Мандельштам когда-то писал, что русская литература родилась под звездой скандала. Возня с галошами в передней то затихает, то вспыхивает вновь. Может быть, это норма неподсоветской литературной жизни, но все-таки хорошо бы в наших спорах почаще употреблять сослагательное наклонение. Недостаток его приводит к давке, гениям эмиграции становится тесновато. Я бы сказал, что мегаломания – главная беда нашей литературной жизни, из-за нее и коммуникации не можем наладить, нередко те, кто дома были вполне приятными интеллигентами, на Западе превращаются в чванливых гениальных жлобов.

Оно в общем-то понятно: насиделись люди по углам в непризнанности, в униженности, решились на вызов, на прорыв, на «поступок» и теперь, понятно, ждут вознаграждения. Приезжают наши гении за признанием, за «нобелями» (с акцентом на «лями»), приезжают просвещать и изумлять Запад, а когда тот упорно не изумляется и не просвещается, возникает вот именно та самая мандельштамовская «возня с галошами» среди своих, расталкивание локтями, либо поза обиды в углу, либо «кучкование», раздача титулов – «крупнейший из ныне живущих, Ваше Превосходительство…».

Через океаны плывут обиды. Предположим, писателю, живущему в Сан-Франциско, кто-то говорит, что писатель, осевший в Копенгагене, написал хорошую книгу. Пережить это, конечно, выше сил, и появляется фраза типа «если то, что Он пишет, называется литературой, значит, Я делаю что-то другое». Фраза, которую, конечно, можно повернуть любым концом, плывет к адресату, обрастая по пути преотвратительной слизью.

В прошлом году на конференции в Лос-Анджелесе вдруг оказалось, что у нас есть группа молодых, что отрадно. Юношами этих ребят можно назвать только с точки зрения тов. Кириленко, который однажды сказал на Политбюро, что в Стране Советов 70 лет – это средний возраст, но в общем-то это писатели, только еще подходящие к сорока, начавшие издаваться, а то и просто писать уже в эмиграции и успевшие проявить отменную талантливость. И вдруг оказалось, что группа выступает с позиции обиды, ей недодали славы. Старики, хапавшие славу в избытке еще в Советском Союзе, и здесь оказались фаворитами, о них пишут газеты, с ними заключают договора издательства, и это несмотря на то, что они привезли в чемоданах членские книжечки Союза писателей СССР.
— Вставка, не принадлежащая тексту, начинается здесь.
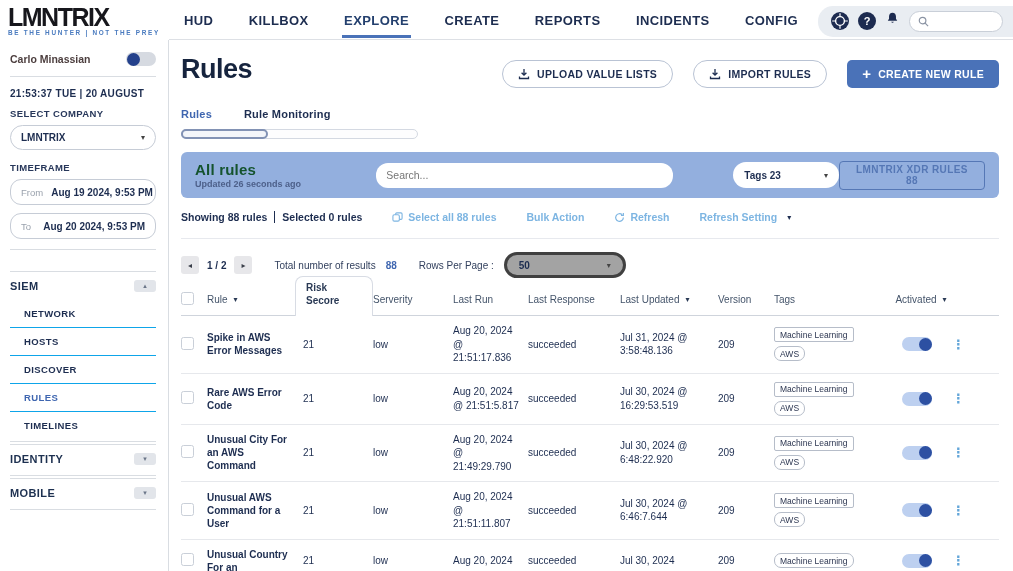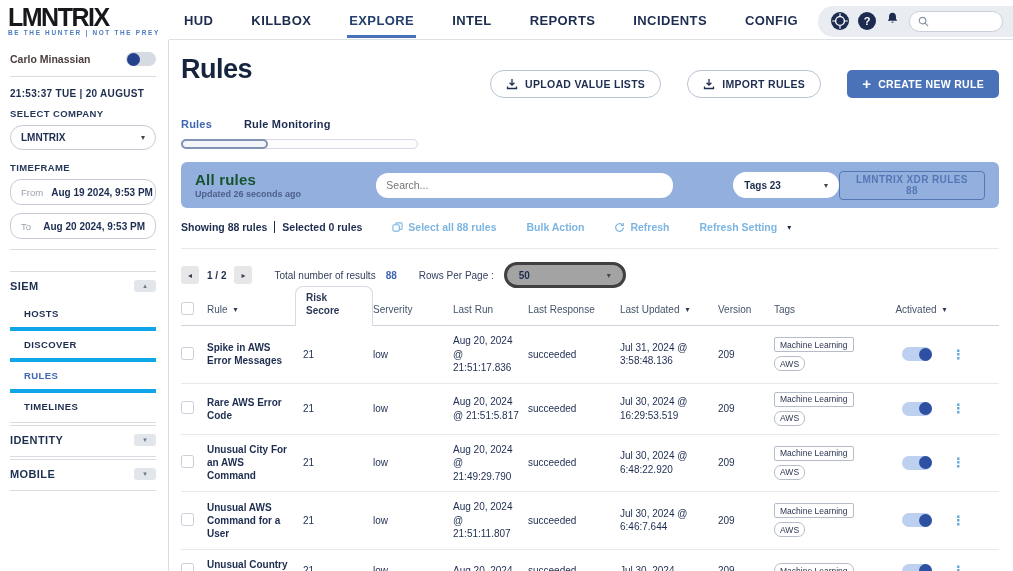"INTEL" div.nav-item { text: INTEL -> CREATE }
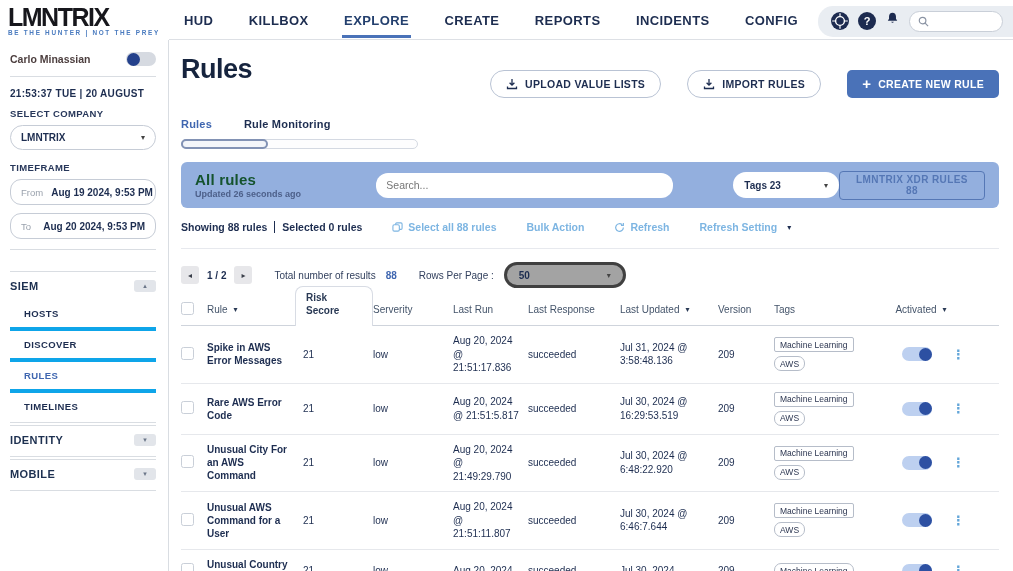"UPLOAD VALUE LISTS" .actions { gap: 26px -> 20px; margin-top: 16px -> 6px }
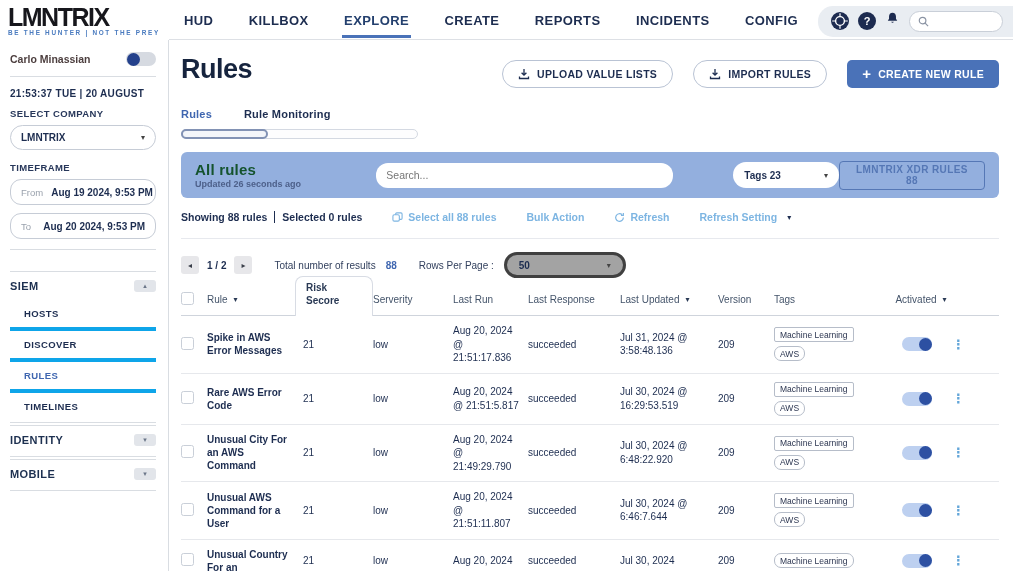"NETWORK" div.sb-item { html: none -> <div>NETWORK</div> }
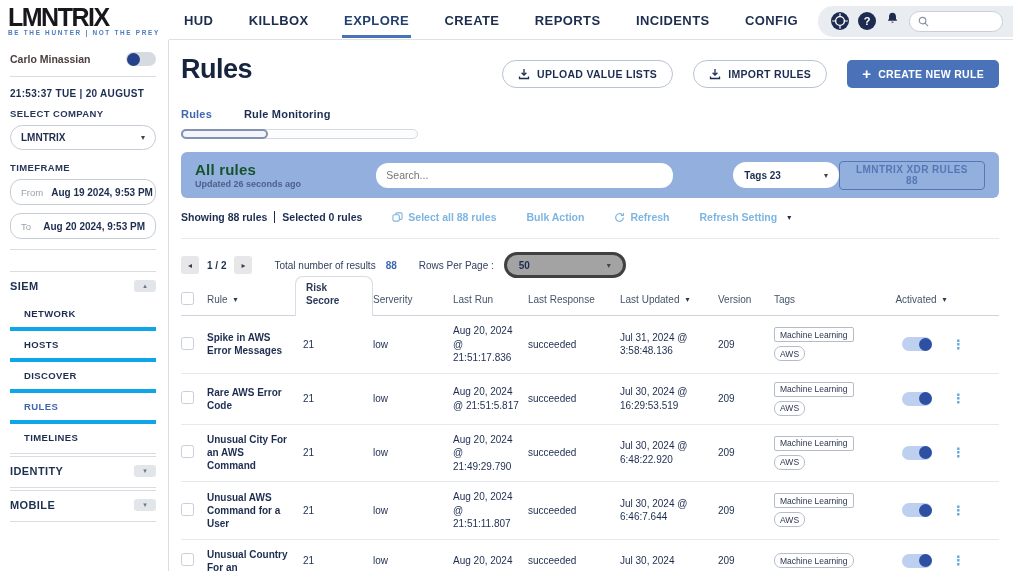"HOSTS" .sb-item { border-top: 4px solid #0ea5e9 -> 1px solid #0ea5e9 }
За курицей славы можно охотиться (хотя бы гуляя по веревке между небоскребами), но требовать ее передачи от одного лица к другому как-то конфузно. Можно также и вспомнить, что советская «слава» стариков была сопряжена с бесконечным многолетним битьем, а членские книжечки пропали: все прибыли исключенными.

Почему-то упорно забывается, что время нашего прихода в литературу было совершенно иным в сравнении с современным брежневизмом. Мы шли на волне общенародной искренности, надежд, вообще на мажорной такой ноте. Как-то я с удивлением прочел в парижской «Русской мысли» статью Сергея Юрьенена[270] о шестидесятых годах. Этот молодой писатель был тогда еще полнейшим юношей, если не мальчиком, но он признается в том, что каждое утро испытывал то, чем была охвачена вся наша литературная генерация, – ощущение нарастающего праздника.